Before-and-after change data
• • • •

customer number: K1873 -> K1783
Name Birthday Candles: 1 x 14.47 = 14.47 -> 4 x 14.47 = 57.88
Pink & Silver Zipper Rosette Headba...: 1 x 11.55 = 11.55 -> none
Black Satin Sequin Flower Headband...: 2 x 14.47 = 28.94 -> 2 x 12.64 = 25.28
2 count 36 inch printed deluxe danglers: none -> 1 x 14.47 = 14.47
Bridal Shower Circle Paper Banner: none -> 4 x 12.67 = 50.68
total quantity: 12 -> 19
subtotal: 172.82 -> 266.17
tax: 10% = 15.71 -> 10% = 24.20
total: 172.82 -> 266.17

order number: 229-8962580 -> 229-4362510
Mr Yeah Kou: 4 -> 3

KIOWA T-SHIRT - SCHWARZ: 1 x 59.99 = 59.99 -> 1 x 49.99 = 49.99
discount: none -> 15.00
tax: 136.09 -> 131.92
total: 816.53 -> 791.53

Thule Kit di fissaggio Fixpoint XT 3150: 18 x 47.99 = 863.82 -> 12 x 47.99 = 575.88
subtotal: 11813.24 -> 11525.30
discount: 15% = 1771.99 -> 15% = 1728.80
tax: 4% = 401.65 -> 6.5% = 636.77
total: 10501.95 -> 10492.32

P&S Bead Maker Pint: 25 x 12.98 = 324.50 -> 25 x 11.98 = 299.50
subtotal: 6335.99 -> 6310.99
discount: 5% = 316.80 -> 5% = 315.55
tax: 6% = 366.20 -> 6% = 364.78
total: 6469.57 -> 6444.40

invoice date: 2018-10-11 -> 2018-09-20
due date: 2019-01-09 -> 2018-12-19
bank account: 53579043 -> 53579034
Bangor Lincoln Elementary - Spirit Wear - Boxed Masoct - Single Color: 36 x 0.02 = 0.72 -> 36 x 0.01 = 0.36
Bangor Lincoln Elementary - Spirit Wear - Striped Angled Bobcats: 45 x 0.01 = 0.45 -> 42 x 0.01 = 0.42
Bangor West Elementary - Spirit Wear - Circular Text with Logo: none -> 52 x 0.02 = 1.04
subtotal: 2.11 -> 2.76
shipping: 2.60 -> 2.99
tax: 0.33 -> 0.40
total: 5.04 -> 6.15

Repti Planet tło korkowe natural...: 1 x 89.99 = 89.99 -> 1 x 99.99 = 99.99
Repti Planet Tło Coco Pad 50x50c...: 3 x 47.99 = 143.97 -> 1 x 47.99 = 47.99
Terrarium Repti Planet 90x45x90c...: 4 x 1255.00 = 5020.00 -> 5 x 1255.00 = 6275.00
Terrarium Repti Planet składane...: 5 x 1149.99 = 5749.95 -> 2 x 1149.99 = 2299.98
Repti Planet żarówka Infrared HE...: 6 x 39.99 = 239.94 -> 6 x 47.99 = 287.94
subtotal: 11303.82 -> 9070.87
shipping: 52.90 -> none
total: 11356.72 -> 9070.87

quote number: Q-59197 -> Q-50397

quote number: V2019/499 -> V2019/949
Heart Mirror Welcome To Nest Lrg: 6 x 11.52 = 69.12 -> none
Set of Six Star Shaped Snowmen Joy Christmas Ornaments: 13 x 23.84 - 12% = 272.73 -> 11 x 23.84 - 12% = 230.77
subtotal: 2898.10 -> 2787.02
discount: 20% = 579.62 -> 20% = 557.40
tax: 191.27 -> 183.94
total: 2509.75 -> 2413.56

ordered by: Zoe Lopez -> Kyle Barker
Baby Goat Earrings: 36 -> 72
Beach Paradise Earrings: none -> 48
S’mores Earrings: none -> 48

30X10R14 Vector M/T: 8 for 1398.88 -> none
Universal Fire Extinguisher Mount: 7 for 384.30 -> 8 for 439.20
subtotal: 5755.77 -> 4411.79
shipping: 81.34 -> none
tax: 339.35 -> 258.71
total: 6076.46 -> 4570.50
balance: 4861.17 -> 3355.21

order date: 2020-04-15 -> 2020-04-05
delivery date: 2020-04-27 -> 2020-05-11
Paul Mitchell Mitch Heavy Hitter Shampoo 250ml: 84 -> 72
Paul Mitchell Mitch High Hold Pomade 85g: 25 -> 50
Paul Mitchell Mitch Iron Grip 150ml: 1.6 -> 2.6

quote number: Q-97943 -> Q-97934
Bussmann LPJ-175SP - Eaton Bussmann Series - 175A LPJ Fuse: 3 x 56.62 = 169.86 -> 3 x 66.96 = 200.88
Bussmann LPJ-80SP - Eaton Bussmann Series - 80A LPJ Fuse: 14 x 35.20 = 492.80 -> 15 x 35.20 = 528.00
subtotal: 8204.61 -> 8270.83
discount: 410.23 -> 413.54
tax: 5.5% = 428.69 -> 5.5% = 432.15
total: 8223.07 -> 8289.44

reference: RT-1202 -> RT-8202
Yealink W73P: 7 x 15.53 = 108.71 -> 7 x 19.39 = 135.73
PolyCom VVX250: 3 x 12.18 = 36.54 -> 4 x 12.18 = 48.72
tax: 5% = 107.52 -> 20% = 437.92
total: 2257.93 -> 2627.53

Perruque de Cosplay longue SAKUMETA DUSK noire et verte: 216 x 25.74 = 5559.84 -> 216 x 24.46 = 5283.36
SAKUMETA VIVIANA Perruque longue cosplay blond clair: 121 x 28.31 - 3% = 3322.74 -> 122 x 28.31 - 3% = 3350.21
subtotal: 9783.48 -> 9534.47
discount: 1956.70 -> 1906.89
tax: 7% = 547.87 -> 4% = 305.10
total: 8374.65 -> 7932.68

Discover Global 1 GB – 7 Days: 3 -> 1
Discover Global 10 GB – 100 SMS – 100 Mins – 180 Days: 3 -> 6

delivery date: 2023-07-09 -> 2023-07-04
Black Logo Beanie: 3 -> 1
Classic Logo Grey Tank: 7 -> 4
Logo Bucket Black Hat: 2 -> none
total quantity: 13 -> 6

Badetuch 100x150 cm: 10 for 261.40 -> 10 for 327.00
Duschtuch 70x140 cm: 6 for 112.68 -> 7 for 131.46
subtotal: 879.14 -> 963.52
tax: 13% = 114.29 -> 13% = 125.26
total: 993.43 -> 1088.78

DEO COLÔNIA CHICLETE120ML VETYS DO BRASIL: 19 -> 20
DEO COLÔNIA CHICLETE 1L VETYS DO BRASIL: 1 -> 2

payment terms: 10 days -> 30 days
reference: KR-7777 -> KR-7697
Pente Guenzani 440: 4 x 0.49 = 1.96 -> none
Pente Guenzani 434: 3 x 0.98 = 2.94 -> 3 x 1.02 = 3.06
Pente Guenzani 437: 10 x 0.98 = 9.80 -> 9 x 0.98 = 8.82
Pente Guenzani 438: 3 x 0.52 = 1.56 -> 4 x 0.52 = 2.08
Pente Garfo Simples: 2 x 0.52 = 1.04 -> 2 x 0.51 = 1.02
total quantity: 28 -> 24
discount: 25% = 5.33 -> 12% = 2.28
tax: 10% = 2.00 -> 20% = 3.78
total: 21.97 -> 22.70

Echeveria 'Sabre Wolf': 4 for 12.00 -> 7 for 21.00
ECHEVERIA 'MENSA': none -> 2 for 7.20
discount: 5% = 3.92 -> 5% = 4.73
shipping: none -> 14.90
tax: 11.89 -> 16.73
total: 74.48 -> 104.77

• • • •

- [WHAT YOU HAVE TO DO]
Could you restate the records above word for word?

- [RESULT OF THE EXERCISE]
customer number: K1873 -> K1783
Name Birthday Candles: 1 x 14.47 = 14.47 -> 4 x 14.47 = 57.88
Pink & Silver Zipper Rosette Headba...: 1 x 11.55 = 11.55 -> none
Black Satin Sequin Flower Headband...: 2 x 14.47 = 28.94 -> 2 x 12.64 = 25.28
2 count 36 inch printed deluxe danglers: none -> 1 x 14.47 = 14.47
Bridal Shower Circle Paper Banner: none -> 4 x 12.67 = 50.68
total quantity: 12 -> 19
subtotal: 172.82 -> 266.17
tax: 10% = 15.71 -> 10% = 24.20
total: 172.82 -> 266.17

order number: 229-8962580 -> 229-4362510
Mr Yeah Kou: 4 -> 3

KIOWA T-SHIRT - SCHWARZ: 1 x 59.99 = 59.99 -> 1 x 49.99 = 49.99
discount: none -> 15.00
tax: 136.09 -> 131.92
total: 816.53 -> 791.53

Thule Kit di fissaggio Fixpoint XT 3150: 18 x 47.99 = 863.82 -> 12 x 47.99 = 575.88
subtotal: 11813.24 -> 11525.30
discount: 15% = 1771.99 -> 15% = 1728.80
tax: 4% = 401.65 -> 6.5% = 636.77
total: 10501.95 -> 10492.32

P&S Bead Maker Pint: 25 x 12.98 = 324.50 -> 25 x 11.98 = 299.50
subtotal: 6335.99 -> 6310.99
discount: 5% = 316.80 -> 5% = 315.55
tax: 6% = 366.20 -> 6% = 364.78
total: 6469.57 -> 6444.40

invoice date: 2018-10-11 -> 2018-09-20
due date: 2019-01-09 -> 2018-12-19
bank account: 53579043 -> 53579034
Bangor Lincoln Elementary - Spirit Wear - Boxed Masoct - Single Color: 36 x 0.02 = 0.72 -> 36 x 0.01 = 0.36
Bangor Lincoln Elementary - Spirit Wear - Striped Angled Bobcats: 45 x 0.01 = 0.45 -> 42 x 0.01 = 0.42
Bangor West Elementary - Spirit Wear - Circular Text with Logo: none -> 52 x 0.02 = 1.04
subtotal: 2.11 -> 2.76
shipping: 2.60 -> 2.99
tax: 0.33 -> 0.40
total: 5.04 -> 6.15

Repti Planet tło korkowe natural...: 1 x 89.99 = 89.99 -> 1 x 99.99 = 99.99
Repti Planet Tło Coco Pad 50x50c...: 3 x 47.99 = 143.97 -> 1 x 47.99 = 47.99
Terrarium Repti Planet 90x45x90c...: 4 x 1255.00 = 5020.00 -> 5 x 1255.00 = 6275.00
Terrarium Repti Planet składane...: 5 x 1149.99 = 5749.95 -> 2 x 1149.99 = 2299.98
Repti Planet żarówka Infrared HE...: 6 x 39.99 = 239.94 -> 6 x 47.99 = 287.94
subtotal: 11303.82 -> 9070.87
shipping: 52.90 -> none
total: 11356.72 -> 9070.87

quote number: Q-59197 -> Q-50397

quote number: V2019/499 -> V2019/949
Heart Mirror Welcome To Nest Lrg: 6 x 11.52 = 69.12 -> none
Set of Six Star Shaped Snowmen Joy Christmas Ornaments: 13 x 23.84 - 12% = 272.73 -> 11 x 23.84 - 12% = 230.77
subtotal: 2898.10 -> 2787.02
discount: 20% = 579.62 -> 20% = 557.40
tax: 191.27 -> 183.94
total: 2509.75 -> 2413.56

ordered by: Zoe Lopez -> Kyle Barker
Baby Goat Earrings: 36 -> 72
Beach Paradise Earrings: none -> 48
S’mores Earrings: none -> 48

30X10R14 Vector M/T: 8 for 1398.88 -> none
Universal Fire Extinguisher Mount: 7 for 384.30 -> 8 for 439.20
subtotal: 5755.77 -> 4411.79
shipping: 81.34 -> none
tax: 339.35 -> 258.71
total: 6076.46 -> 4570.50
balance: 4861.17 -> 3355.21

order date: 2020-04-15 -> 2020-04-05
delivery date: 2020-04-27 -> 2020-05-11
Paul Mitchell Mitch Heavy Hitter Shampoo 250ml: 84 -> 72
Paul Mitchell Mitch High Hold Pomade 85g: 25 -> 50
Paul Mitchell Mitch Iron Grip 150ml: 1.6 -> 2.6

quote number: Q-97943 -> Q-97934
Bussmann LPJ-175SP - Eaton Bussmann Series - 175A LPJ Fuse: 3 x 56.62 = 169.86 -> 3 x 66.96 = 200.88
Bussmann LPJ-80SP - Eaton Bussmann Series - 80A LPJ Fuse: 14 x 35.20 = 492.80 -> 15 x 35.20 = 528.00
subtotal: 8204.61 -> 8270.83
discount: 410.23 -> 413.54
tax: 5.5% = 428.69 -> 5.5% = 432.15
total: 8223.07 -> 8289.44

reference: RT-1202 -> RT-8202
Yealink W73P: 7 x 15.53 = 108.71 -> 7 x 19.39 = 135.73
PolyCom VVX250: 3 x 12.18 = 36.54 -> 4 x 12.18 = 48.72
tax: 5% = 107.52 -> 20% = 437.92
total: 2257.93 -> 2627.53

Perruque de Cosplay longue SAKUMETA DUSK noire et verte: 216 x 25.74 = 5559.84 -> 216 x 24.46 = 5283.36
SAKUMETA VIVIANA Perruque longue cosplay blond clair: 121 x 28.31 - 3% = 3322.74 -> 122 x 28.31 - 3% = 3350.21
subtotal: 9783.48 -> 9534.47
discount: 1956.70 -> 1906.89
tax: 7% = 547.87 -> 4% = 305.10
total: 8374.65 -> 7932.68

Discover Global 1 GB – 7 Days: 3 -> 1
Discover Global 10 GB – 100 SMS – 100 Mins – 180 Days: 3 -> 6

delivery date: 2023-07-09 -> 2023-07-04
Black Logo Beanie: 3 -> 1
Classic Logo Grey Tank: 7 -> 4
Logo Bucket Black Hat: 2 -> none
total quantity: 13 -> 6

Badetuch 100x150 cm: 10 for 261.40 -> 10 for 327.00
Duschtuch 70x140 cm: 6 for 112.68 -> 7 for 131.46
subtotal: 879.14 -> 963.52
tax: 13% = 114.29 -> 13% = 125.26
total: 993.43 -> 1088.78

DEO COLÔNIA CHICLETE120ML VETYS DO BRASIL: 19 -> 20
DEO COLÔNIA CHICLETE 1L VETYS DO BRASIL: 1 -> 2

payment terms: 10 days -> 30 days
reference: KR-7777 -> KR-7697
Pente Guenzani 440: 4 x 0.49 = 1.96 -> none
Pente Guenzani 434: 3 x 0.98 = 2.94 -> 3 x 1.02 = 3.06
Pente Guenzani 437: 10 x 0.98 = 9.80 -> 9 x 0.98 = 8.82
Pente Guenzani 438: 3 x 0.52 = 1.56 -> 4 x 0.52 = 2.08
Pente Garfo Simples: 2 x 0.52 = 1.04 -> 2 x 0.51 = 1.02
total quantity: 28 -> 24
discount: 25% = 5.33 -> 12% = 2.28
tax: 10% = 2.00 -> 20% = 3.78
total: 21.97 -> 22.70

Echeveria 'Sabre Wolf': 4 for 12.00 -> 7 for 21.00
ECHEVERIA 'MENSA': none -> 2 for 7.20
discount: 5% = 3.92 -> 5% = 4.73
shipping: none -> 14.90
tax: 11.89 -> 16.73
total: 74.48 -> 104.77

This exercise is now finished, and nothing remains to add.